Latin America burned throughout 2019 and is still burning. The economic decisions of President Lenín Moreno in Ecuador, the perceived ineptitude of Iván Duque in Colombia, the economic inequality in Chile, revealing a wound that had not finished healing: nationwide strikes, demonstrations, and repression flooded the media, evidencing the seriousness of the situations in these countries.

Meanwhile, a delegitimized Evo Morales left Bolivia after protests against the irregularities with which he intended to remain in power led him to political exile in Mexico, a country led by Andrés Manuel López Obrador, who has contradicted all the promises he made during his campaign after taking office. Nicaraguans on the other hand, and for almost 15 years, live day to day being mistreated, imprisoned and killed by the dictatorship of Daniel Ortega. Until 2019, it had already forced more than 60 thousand people to leave the country escaping from paramilitaries loyal to the president.

We must now imagine all of the above concentrated in one country: the Venezuela of Hugo Chávez, Nicolás Maduro and Juan Guaidó.

For 20 years Venezuela has been plunged under a socialist/communist scheme that has gradually curtailed all citizens’ freedoms. This has been recorded and exhibited worldwide, especially since 2014 when broad protests began throughout the national territory. Thus, the dictatorial, repressive, and arbitrary nature of the Nicolás Maduro regime was revealed: the public information organization Nuestros Caídos (Our Fallen Ones) recorded almost 250 murders during the demonstrations between 2014 and 2019, not counting the 18,000 killed by the Special Action Forces (FAES) of the Venezuelan police between 2016 and 2019, and the almost 500 political prisoners. All of this while Venezuelans keep suffering the blows of one of the worst humanitarian crises in the region, which has resulted in the massive migration of 4.6 million people.

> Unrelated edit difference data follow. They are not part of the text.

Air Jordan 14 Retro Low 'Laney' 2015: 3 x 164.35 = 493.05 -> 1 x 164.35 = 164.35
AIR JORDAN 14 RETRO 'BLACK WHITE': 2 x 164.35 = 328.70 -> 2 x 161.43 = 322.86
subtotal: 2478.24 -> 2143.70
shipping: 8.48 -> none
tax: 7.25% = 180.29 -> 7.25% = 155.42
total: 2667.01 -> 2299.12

During 2019, a light of hope and change was seen when the National Assembly – the only legitimate institution elected by more than 14 million people – made a clever constitutional move by claiming a political power vacuum based on irregularities in the 2018 presidential elections, and promoted the president of parliament, Juan Guaidó, as president in charge of Venezuela. Guaidó garnered the support of more than 50 countries.

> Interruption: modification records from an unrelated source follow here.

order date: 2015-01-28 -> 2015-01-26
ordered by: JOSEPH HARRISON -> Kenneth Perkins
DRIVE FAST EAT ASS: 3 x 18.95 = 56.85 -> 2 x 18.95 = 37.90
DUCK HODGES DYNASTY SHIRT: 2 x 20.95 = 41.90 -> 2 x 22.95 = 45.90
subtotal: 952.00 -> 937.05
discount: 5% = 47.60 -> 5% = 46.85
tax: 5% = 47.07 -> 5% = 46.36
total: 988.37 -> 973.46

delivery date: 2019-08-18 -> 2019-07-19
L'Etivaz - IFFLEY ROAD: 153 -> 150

Yet, everything vanished in the alleged takeover of the La Carlota military airbase in Caracas after it was revealed that Guaidó and the opposition did not have the support of the Armed Forces. This added to the significant decrease in the popular support to the opposition calls to demonstrate and take to the streets.

So far this year, the eye that the world still keeps on Venezuela has been focused on the political struggle between Maduro and the Venezuelan opposition. Guaidó began a tour seeking to assert his position as president in charge, and police officers of the Maduro regime raided the offices of Guaidó.

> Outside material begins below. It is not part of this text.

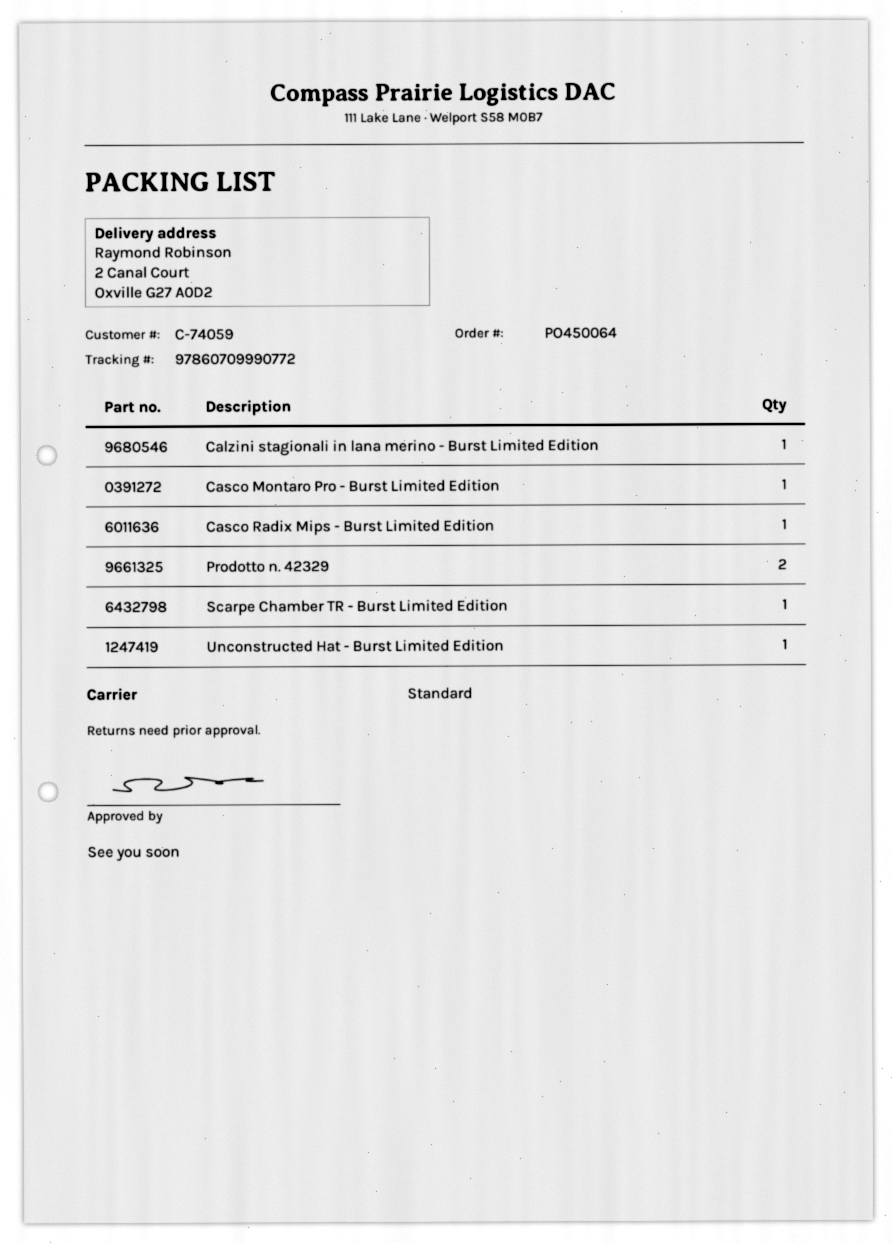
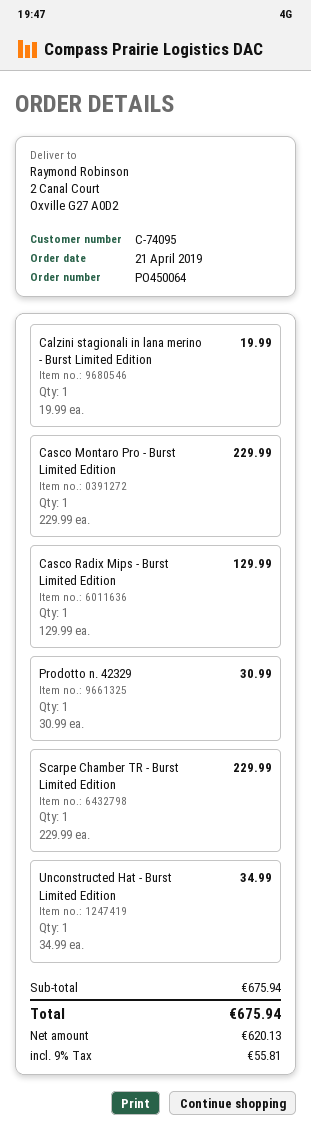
customer number: C-74059 -> C-74095
Prodotto n. 42329: 2 -> 1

What happens in the Venezuelan internal political space, which was supposed to free us, has begun to move the people away from the opposition leadership, which has also been affected by what they swore to destroy: corruption, lies, and censorship. The opposition leaders have only managed to get people to look the other way and focus on trying to carry on with life in a country with two parallel and essentially different states but equal in their absence and incompetence to solve people’s problems. What should have been a search for solutions to a Human Rights crisis has become a game of power, a continuation of the fight of the political over the human.

It is not surprising, then, that the Venezuelan and world media also prefer to occupy their attention in other matters, leaving us even more helpless than a year ago, and with more possibilities of being submitted to a regime cohabited with a disjointed opposition.

It is a protracted tragedy where there is no glimpse of a near outcome, and whose escape options are as bloody and ruthless as a daily reality. For Venezuela, at this time it is essential to keep a watching eye and to keep shouting “freedom” in all spaces. A humanitarian crisis that is told in lives and not hours cannot and should not be out of the international focus.